For this exercise, retype each line of the material below verbatim and omit any picture.

##### THE RECORDS #####

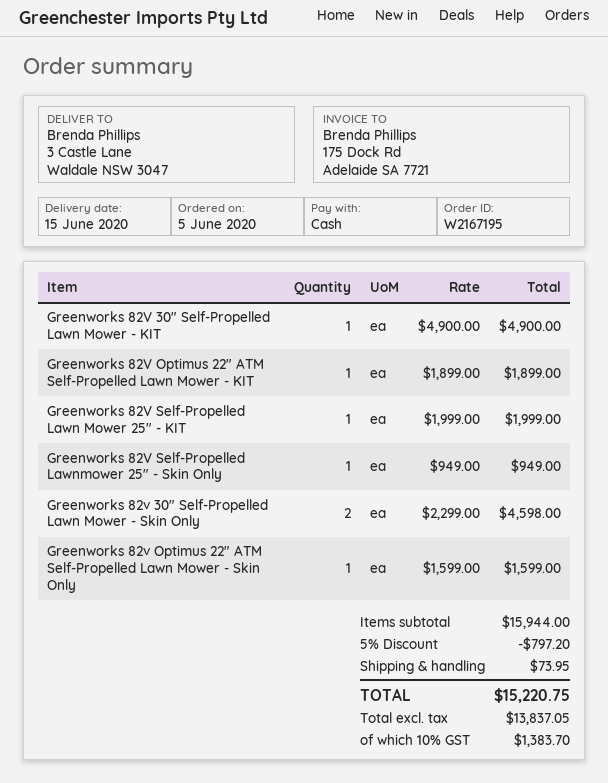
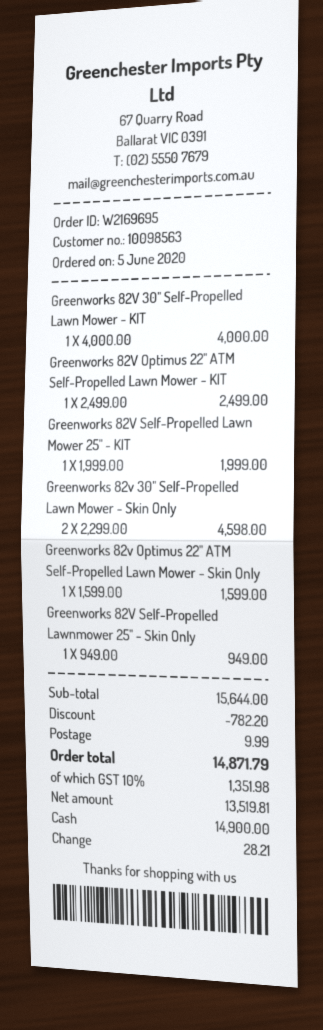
order number: W2167195 -> W2169695
Greenworks 82V 30" Self-Propelled Lawn Mower - KIT: 1 x 4900.00 = 4900.00 -> 1 x 4000.00 = 4000.00
Greenworks 82V Optimus 22" ATM Self-Propelled Lawn Mower - KIT: 1 x 1899.00 = 1899.00 -> 1 x 2499.00 = 2499.00
subtotal: 15944.00 -> 15644.00
discount: 797.20 -> 782.20
shipping: 73.95 -> 9.99
net: 13837.05 -> 13519.81
tax: 10% = 1383.70 -> 10% = 1351.98
total: 15220.75 -> 14871.79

#####

* **OUTPUT FOR THIS TASK**
order number: W2167195 -> W2169695
Greenworks 82V 30" Self-Propelled Lawn Mower - KIT: 1 x 4900.00 = 4900.00 -> 1 x 4000.00 = 4000.00
Greenworks 82V Optimus 22" ATM Self-Propelled Lawn Mower - KIT: 1 x 1899.00 = 1899.00 -> 1 x 2499.00 = 2499.00
subtotal: 15944.00 -> 15644.00
discount: 797.20 -> 782.20
shipping: 73.95 -> 9.99
net: 13837.05 -> 13519.81
tax: 10% = 1383.70 -> 10% = 1351.98
total: 15220.75 -> 14871.79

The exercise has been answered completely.